*Exercise brief*. The answer should be an exact repeat of the stretch of material below from the line containing "selection is saved" through the line containing "spreadsheet selection needed)".

*Dataset records*.
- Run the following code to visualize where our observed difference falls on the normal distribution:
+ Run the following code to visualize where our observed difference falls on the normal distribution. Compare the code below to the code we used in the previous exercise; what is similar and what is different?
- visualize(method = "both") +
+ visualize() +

* * *

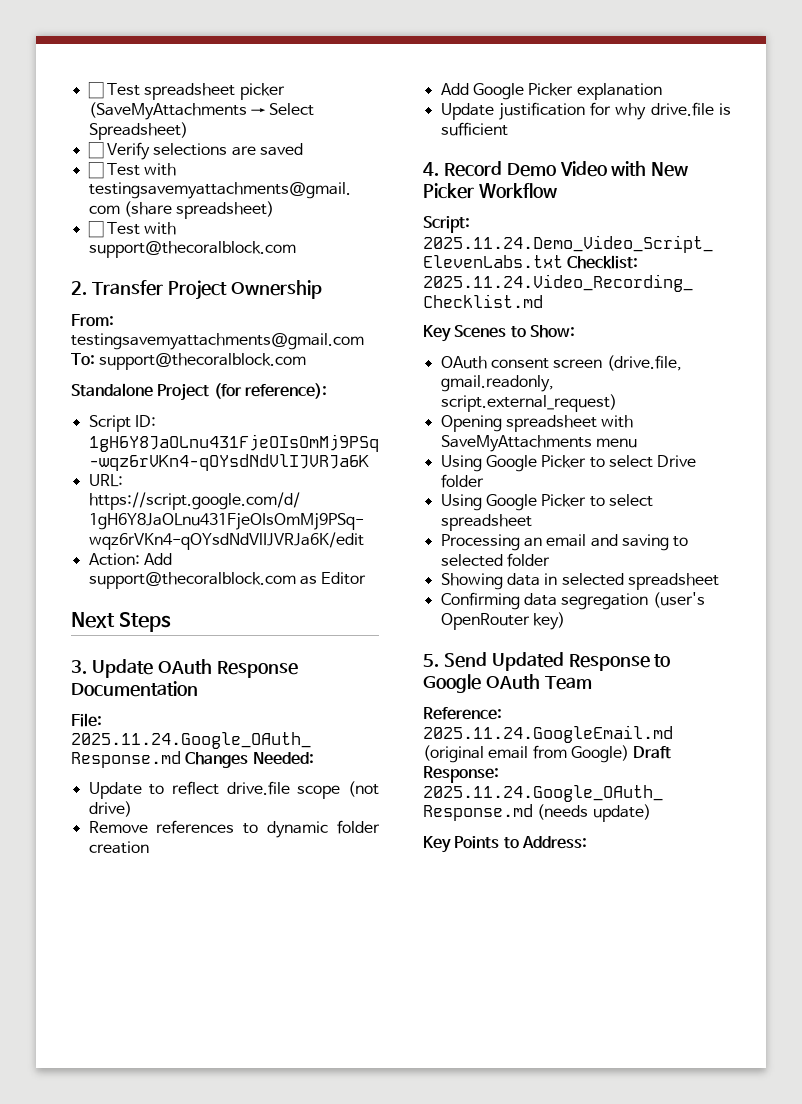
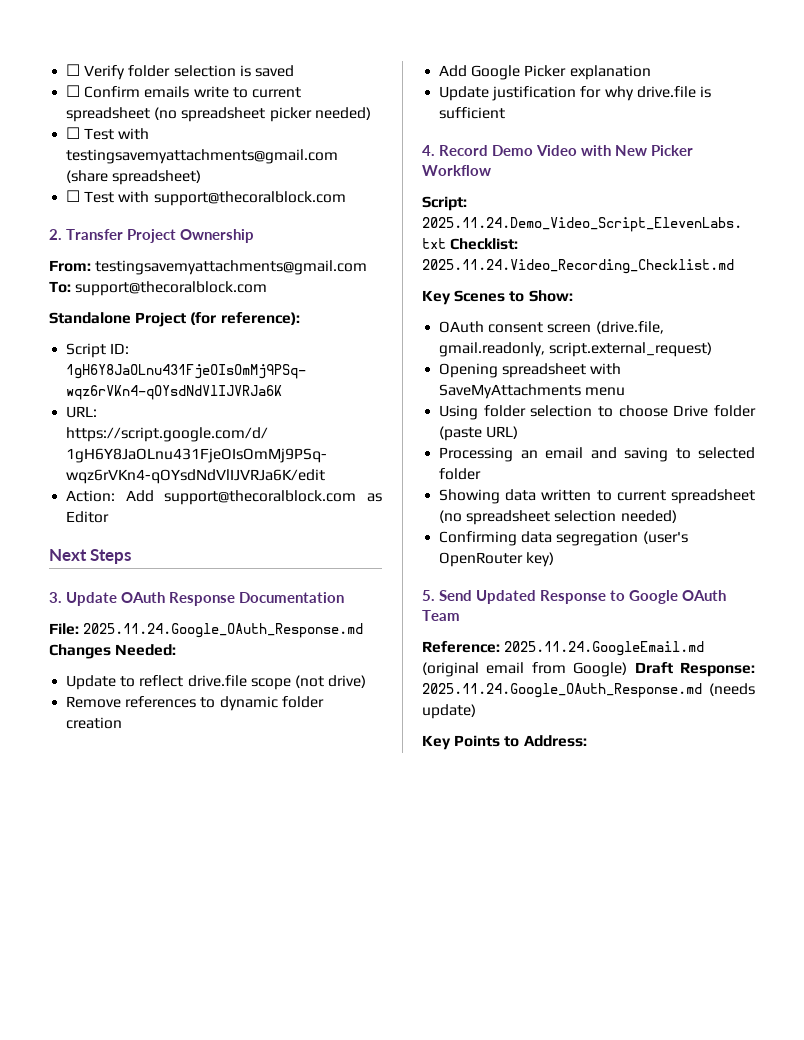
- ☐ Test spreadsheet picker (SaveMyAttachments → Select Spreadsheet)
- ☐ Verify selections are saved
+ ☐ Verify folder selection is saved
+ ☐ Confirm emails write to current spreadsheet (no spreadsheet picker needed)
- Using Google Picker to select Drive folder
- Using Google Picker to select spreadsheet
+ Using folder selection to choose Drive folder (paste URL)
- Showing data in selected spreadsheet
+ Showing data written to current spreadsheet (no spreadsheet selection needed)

*Answer below*.
+ ☐ Verify folder selection is saved
+ ☐ Confirm emails write to current spreadsheet (no spreadsheet picker needed)
- Using Google Picker to select Drive folder
- Using Google Picker to select spreadsheet
+ Using folder selection to choose Drive folder (paste URL)
- Showing data in selected spreadsheet
+ Showing data written to current spreadsheet (no spreadsheet selection needed)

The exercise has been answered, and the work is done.